**Task prompt**
A verbatim copy of the records below, pictures omitted, is the task.

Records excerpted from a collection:
--------------------------------

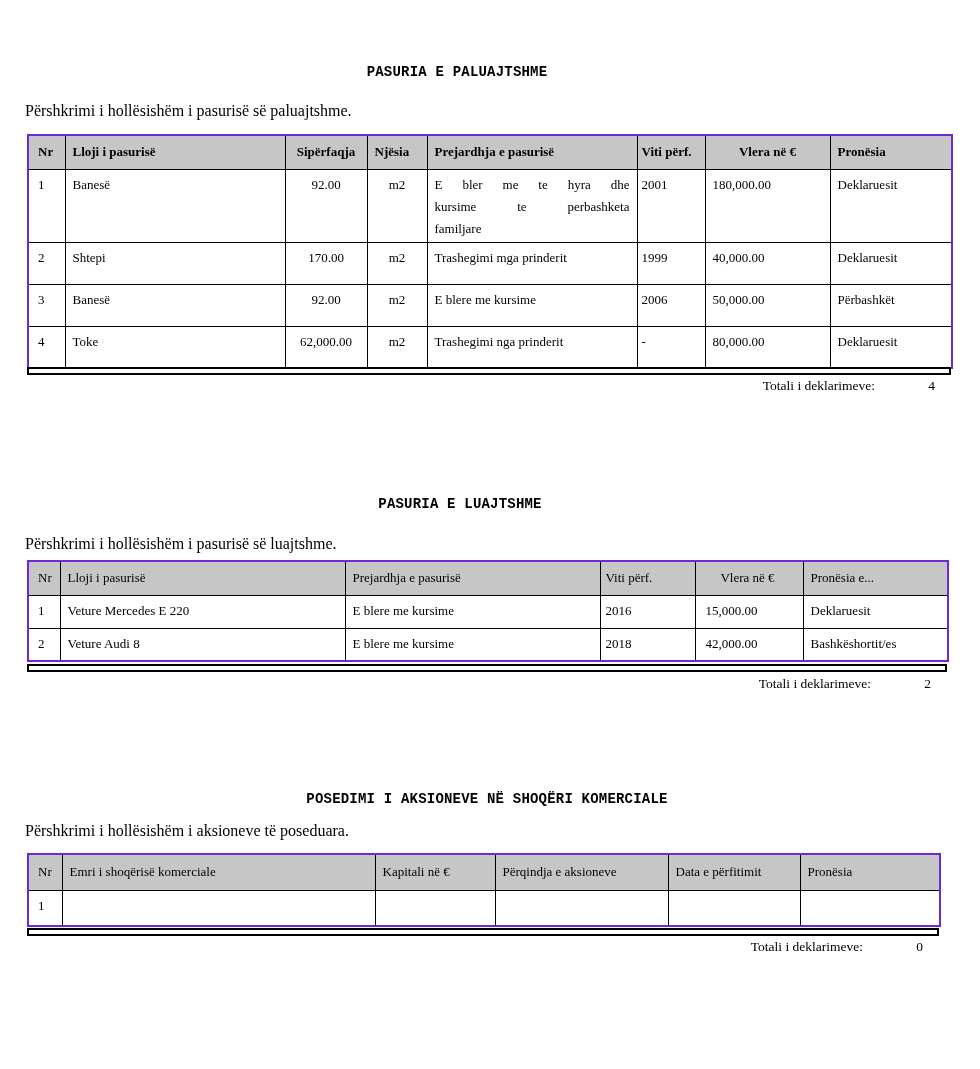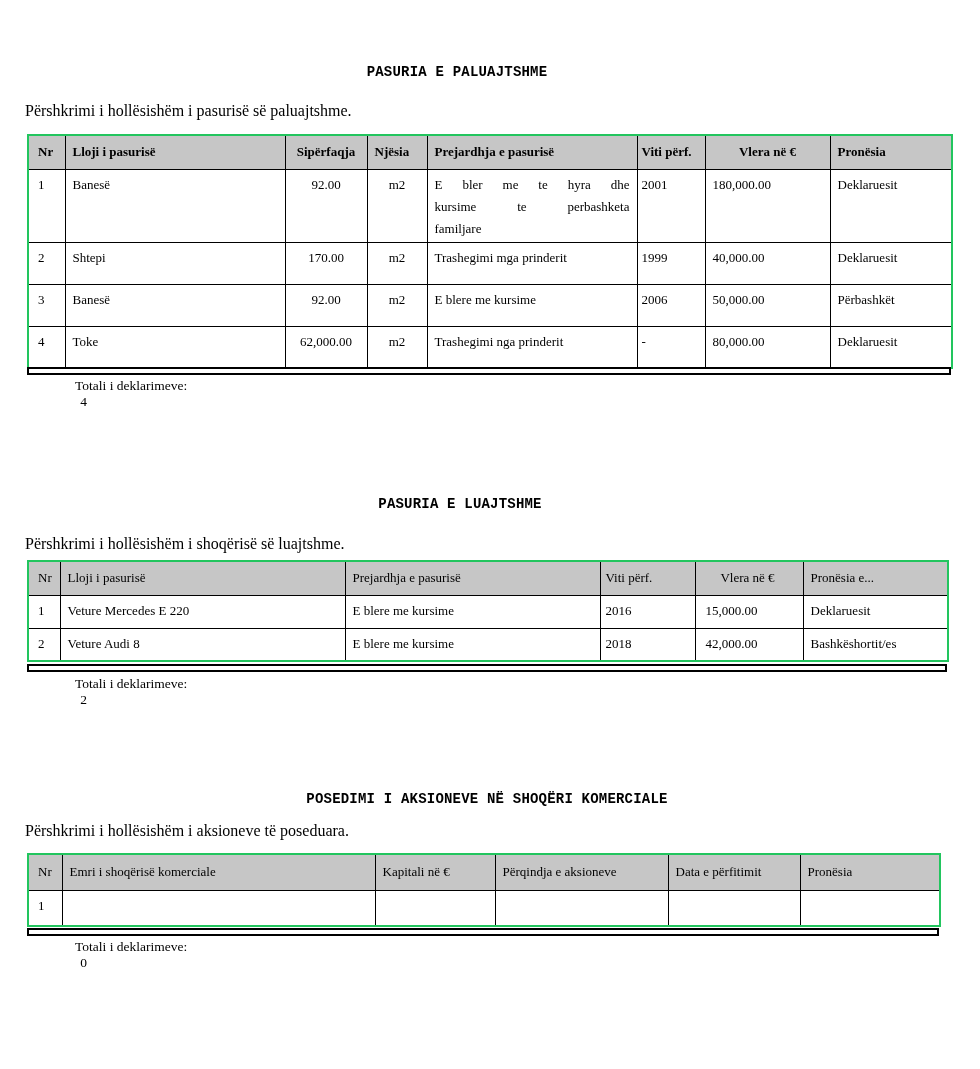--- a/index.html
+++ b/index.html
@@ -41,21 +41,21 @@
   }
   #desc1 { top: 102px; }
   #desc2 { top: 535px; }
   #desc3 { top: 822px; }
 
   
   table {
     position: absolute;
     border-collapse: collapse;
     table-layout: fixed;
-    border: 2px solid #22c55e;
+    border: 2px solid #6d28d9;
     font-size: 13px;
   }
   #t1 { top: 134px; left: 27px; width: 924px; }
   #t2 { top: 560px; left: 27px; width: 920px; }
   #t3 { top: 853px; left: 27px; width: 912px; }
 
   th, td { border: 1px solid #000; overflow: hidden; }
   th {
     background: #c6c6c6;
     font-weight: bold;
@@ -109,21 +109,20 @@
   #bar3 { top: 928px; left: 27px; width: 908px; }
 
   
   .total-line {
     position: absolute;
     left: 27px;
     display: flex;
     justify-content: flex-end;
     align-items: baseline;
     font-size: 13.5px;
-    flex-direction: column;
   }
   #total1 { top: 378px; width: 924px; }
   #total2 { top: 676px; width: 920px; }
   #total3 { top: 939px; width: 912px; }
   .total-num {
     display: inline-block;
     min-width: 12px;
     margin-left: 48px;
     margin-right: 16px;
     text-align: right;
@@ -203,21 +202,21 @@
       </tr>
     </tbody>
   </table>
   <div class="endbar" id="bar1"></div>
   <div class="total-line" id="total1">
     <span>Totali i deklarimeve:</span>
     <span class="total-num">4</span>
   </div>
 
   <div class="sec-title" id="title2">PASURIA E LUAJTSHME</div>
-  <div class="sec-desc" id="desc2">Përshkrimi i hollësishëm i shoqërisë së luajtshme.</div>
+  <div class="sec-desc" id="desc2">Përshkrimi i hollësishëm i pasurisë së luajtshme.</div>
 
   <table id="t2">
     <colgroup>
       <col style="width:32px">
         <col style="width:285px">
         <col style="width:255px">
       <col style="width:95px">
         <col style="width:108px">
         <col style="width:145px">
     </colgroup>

--------------------------------

**Exercise output**
--- a/index.html
+++ b/index.html
@@ -41,21 +41,21 @@
   }
   #desc1 { top: 102px; }
   #desc2 { top: 535px; }
   #desc3 { top: 822px; }
 
   
   table {
     position: absolute;
     border-collapse: collapse;
     table-layout: fixed;
-    border: 2px solid #22c55e;
+    border: 2px solid #6d28d9;
     font-size: 13px;
   }
   #t1 { top: 134px; left: 27px; width: 924px; }
   #t2 { top: 560px; left: 27px; width: 920px; }
   #t3 { top: 853px; left: 27px; width: 912px; }
 
   th, td { border: 1px solid #000; overflow: hidden; }
   th {
     background: #c6c6c6;
     font-weight: bold;
@@ -109,21 +109,20 @@
   #bar3 { top: 928px; left: 27px; width: 908px; }
 
   
   .total-line {
     position: absolute;
     left: 27px;
     display: flex;
     justify-content: flex-end;
     align-items: baseline;
     font-size: 13.5px;
-    flex-direction: column;
   }
   #total1 { top: 378px; width: 924px; }
   #total2 { top: 676px; width: 920px; }
   #total3 { top: 939px; width: 912px; }
   .total-num {
     display: inline-block;
     min-width: 12px;
     margin-left: 48px;
     margin-right: 16px;
     text-align: right;
@@ -203,21 +202,21 @@
       </tr>
     </tbody>
   </table>
   <div class="endbar" id="bar1"></div>
   <div class="total-line" id="total1">
     <span>Totali i deklarimeve:</span>
     <span class="total-num">4</span>
   </div>
 
   <div class="sec-title" id="title2">PASURIA E LUAJTSHME</div>
-  <div class="sec-desc" id="desc2">Përshkrimi i hollësishëm i shoqërisë së luajtshme.</div>
+  <div class="sec-desc" id="desc2">Përshkrimi i hollësishëm i pasurisë së luajtshme.</div>
 
   <table id="t2">
     <colgroup>
       <col style="width:32px">
         <col style="width:285px">
         <col style="width:255px">
       <col style="width:95px">
         <col style="width:108px">
         <col style="width:145px">
     </colgroup>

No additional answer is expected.